*** DATASET EXCERPTS ***

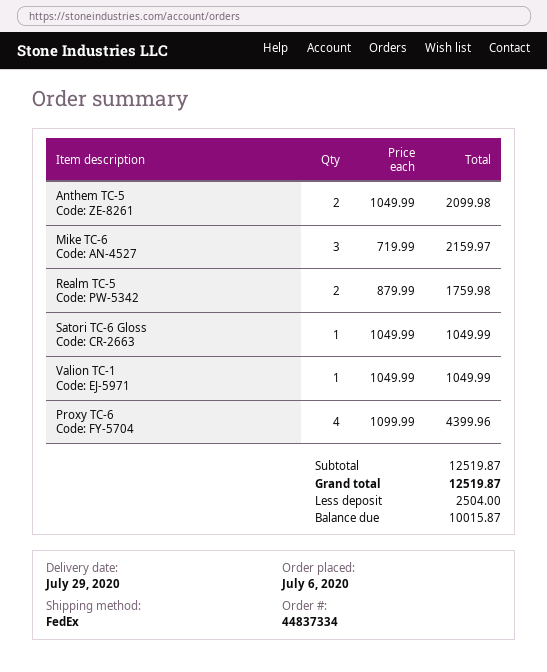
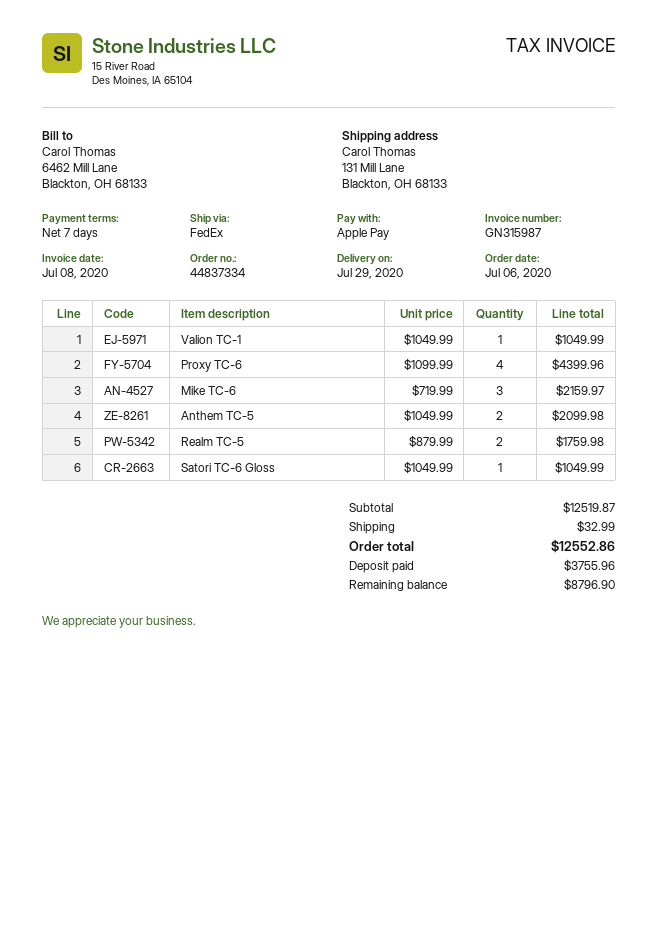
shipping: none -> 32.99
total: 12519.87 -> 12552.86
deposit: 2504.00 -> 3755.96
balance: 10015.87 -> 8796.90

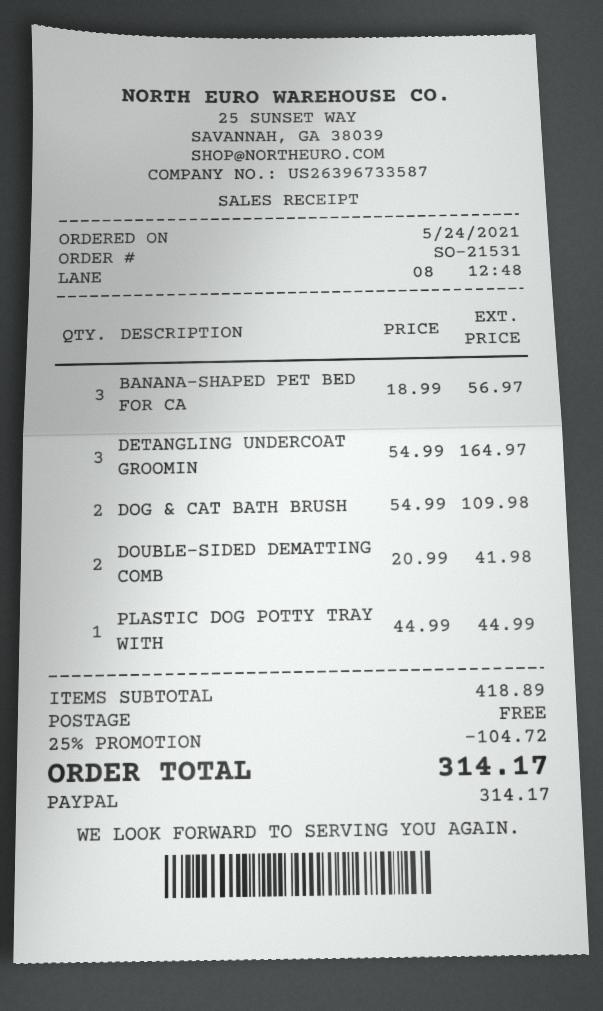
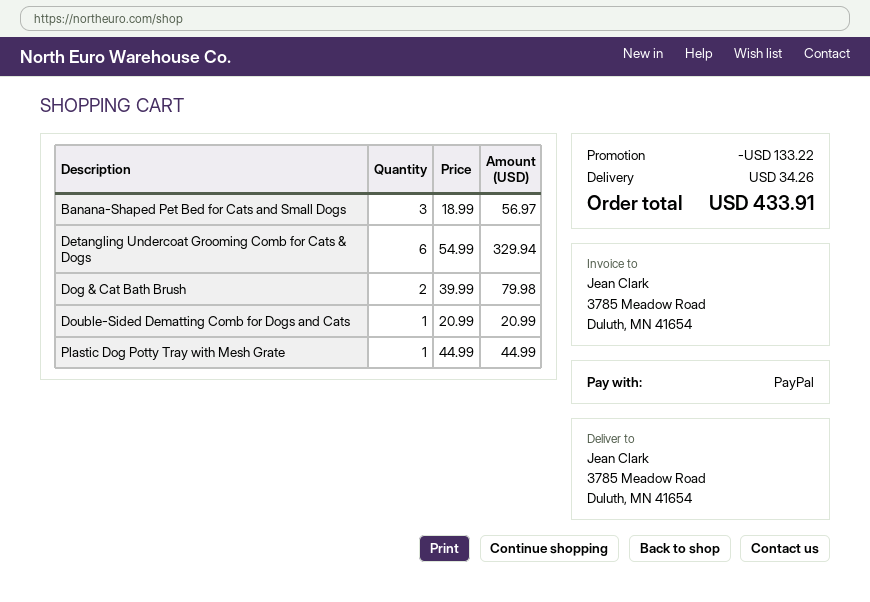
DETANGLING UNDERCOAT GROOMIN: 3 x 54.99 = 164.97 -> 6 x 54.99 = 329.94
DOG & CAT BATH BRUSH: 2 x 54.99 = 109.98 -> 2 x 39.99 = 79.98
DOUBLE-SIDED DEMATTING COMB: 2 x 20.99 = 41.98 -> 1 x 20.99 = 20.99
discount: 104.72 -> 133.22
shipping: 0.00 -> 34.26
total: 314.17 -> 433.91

*** End of DATASET EXCERPTS ***
*** DATASET EXCERPTS ***

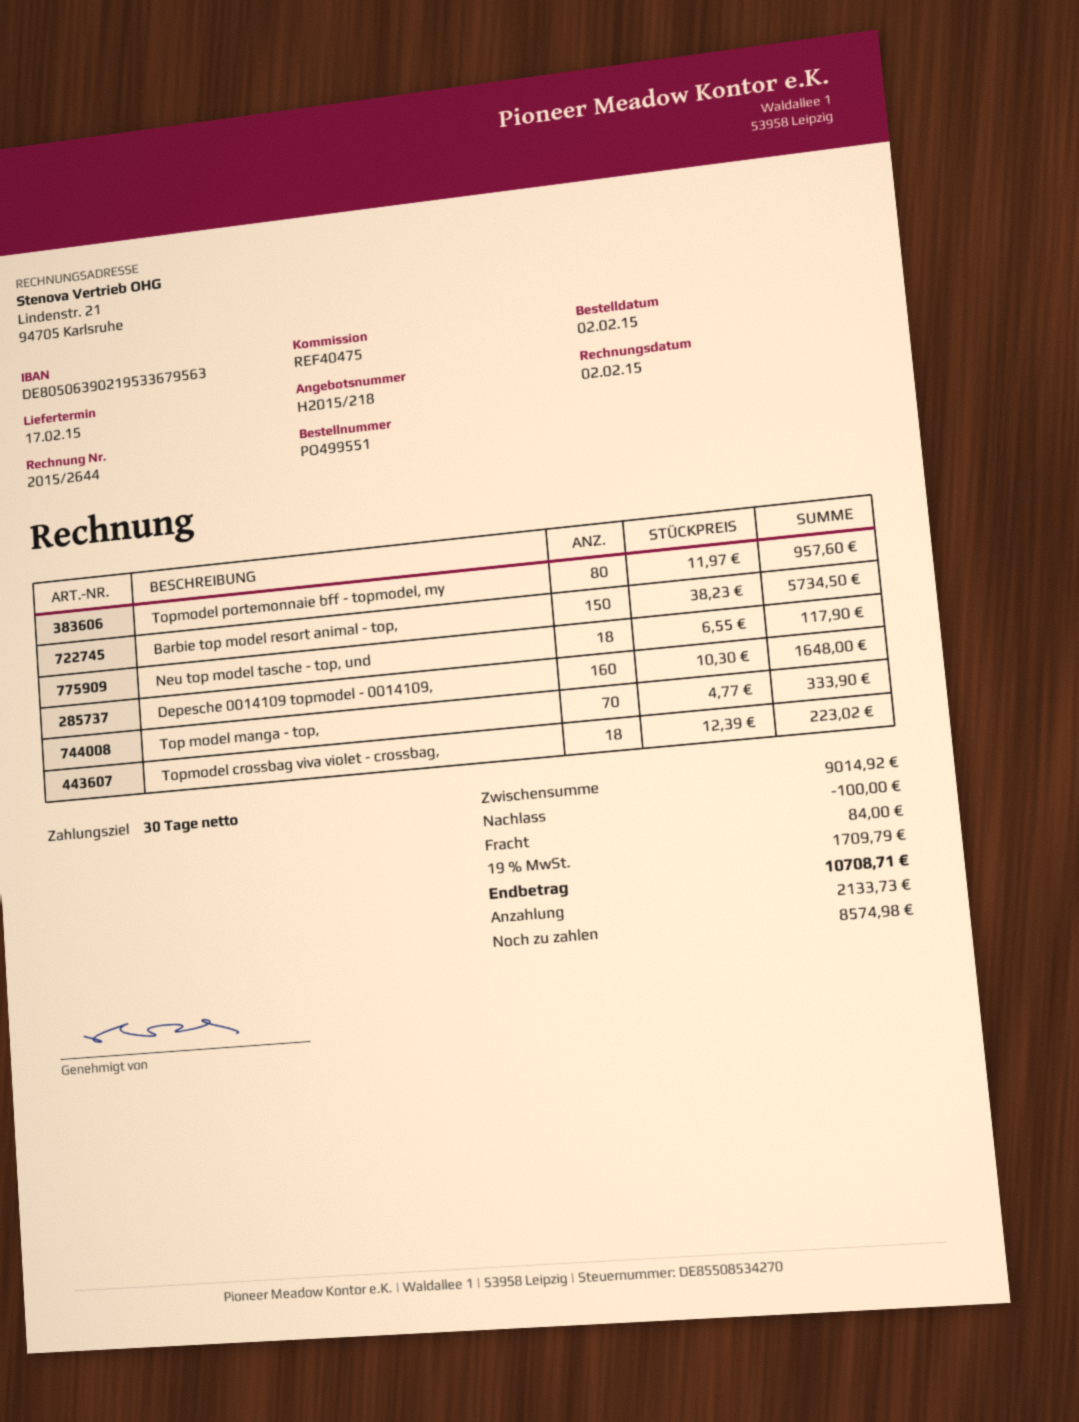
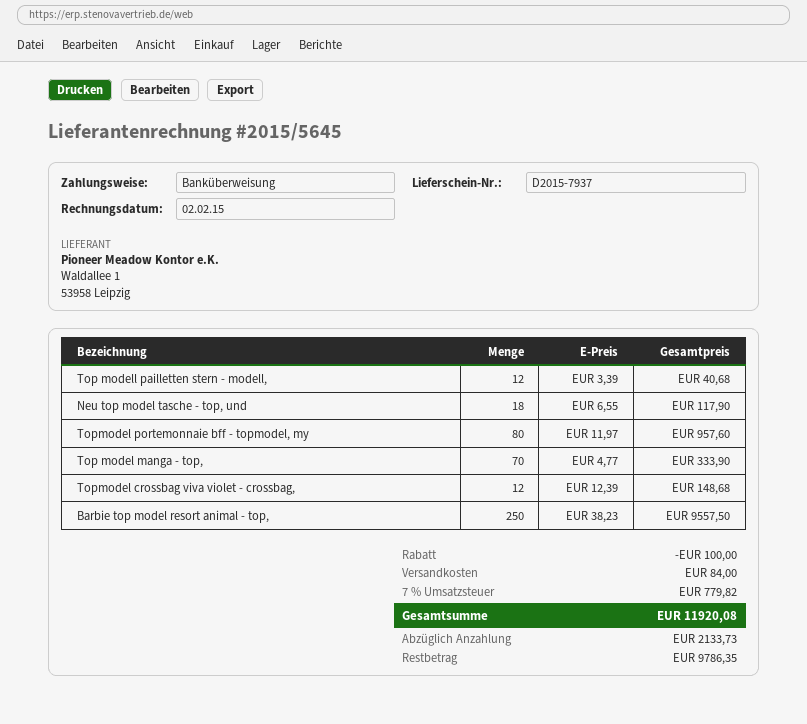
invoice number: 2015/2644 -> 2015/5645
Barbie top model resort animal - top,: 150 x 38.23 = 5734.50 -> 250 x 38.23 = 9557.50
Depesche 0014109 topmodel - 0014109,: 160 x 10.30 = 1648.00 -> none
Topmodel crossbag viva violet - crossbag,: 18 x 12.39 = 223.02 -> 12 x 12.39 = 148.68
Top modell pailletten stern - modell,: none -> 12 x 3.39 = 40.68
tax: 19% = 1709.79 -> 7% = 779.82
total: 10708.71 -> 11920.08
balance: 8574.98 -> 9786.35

*** End of DATASET EXCERPTS ***
*** DATASET EXCERPTS ***

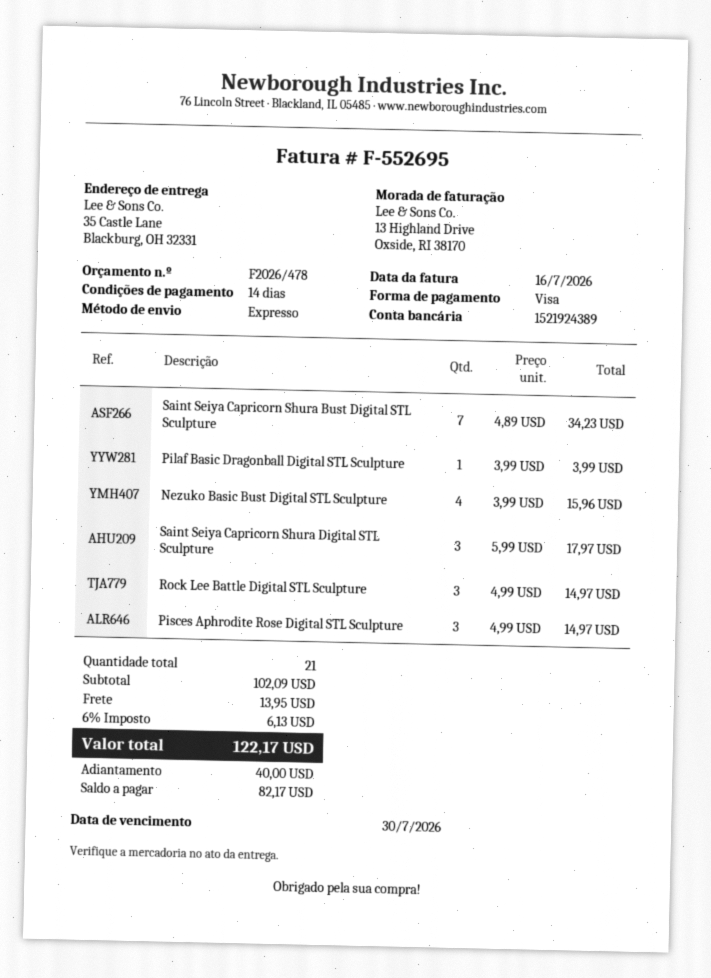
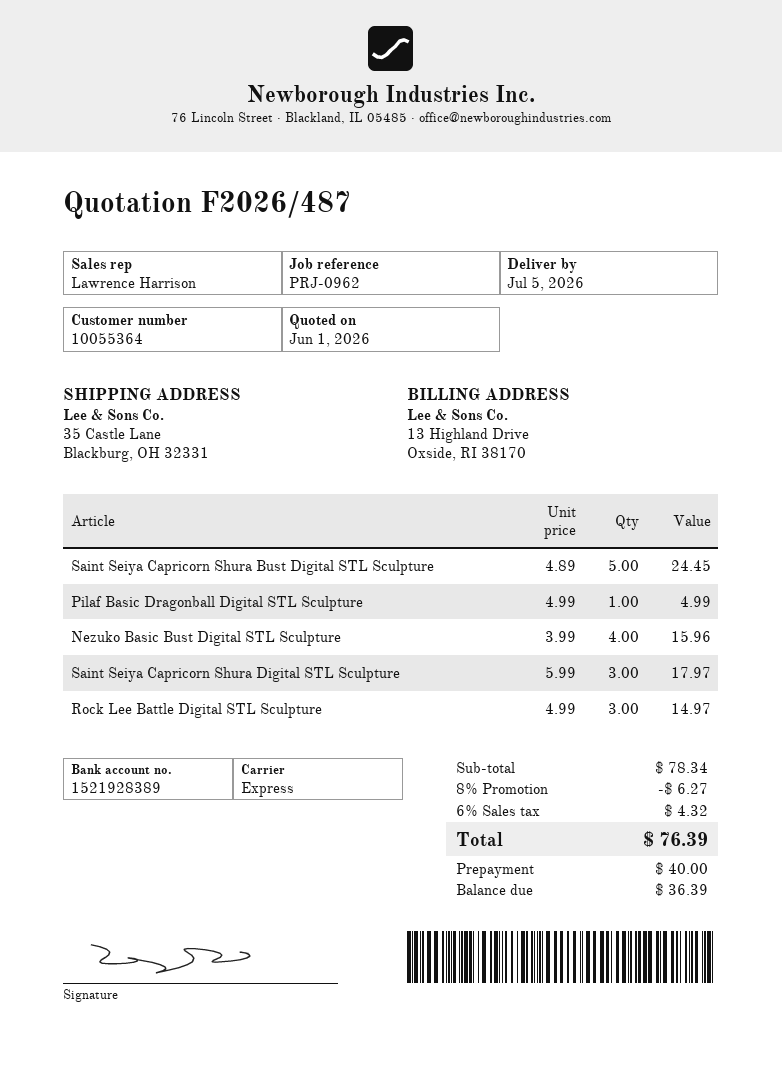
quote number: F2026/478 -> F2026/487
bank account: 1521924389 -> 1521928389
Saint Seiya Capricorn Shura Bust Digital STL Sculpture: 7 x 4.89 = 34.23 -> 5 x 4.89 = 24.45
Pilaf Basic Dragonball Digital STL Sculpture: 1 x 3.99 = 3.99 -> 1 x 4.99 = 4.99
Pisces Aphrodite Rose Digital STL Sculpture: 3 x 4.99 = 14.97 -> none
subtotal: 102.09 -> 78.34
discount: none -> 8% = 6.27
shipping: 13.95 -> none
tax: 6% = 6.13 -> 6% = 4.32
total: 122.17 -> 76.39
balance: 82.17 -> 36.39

*** End of DATASET EXCERPTS ***

§ WHAT THE TASK REQUIRES: Among the entries above, the line containing "Barbie top model", the line containing "balance: 8574.98 -> 9786.35", and all lines between them are to be restated word for word; nothing else belongs in the reply.

§ THE COMPLETED TASK:
Barbie top model resort animal - top,: 150 x 38.23 = 5734.50 -> 250 x 38.23 = 9557.50
Depesche 0014109 topmodel - 0014109,: 160 x 10.30 = 1648.00 -> none
Topmodel crossbag viva violet - crossbag,: 18 x 12.39 = 223.02 -> 12 x 12.39 = 148.68
Top modell pailletten stern - modell,: none -> 12 x 3.39 = 40.68
tax: 19% = 1709.79 -> 7% = 779.82
total: 10708.71 -> 11920.08
balance: 8574.98 -> 9786.35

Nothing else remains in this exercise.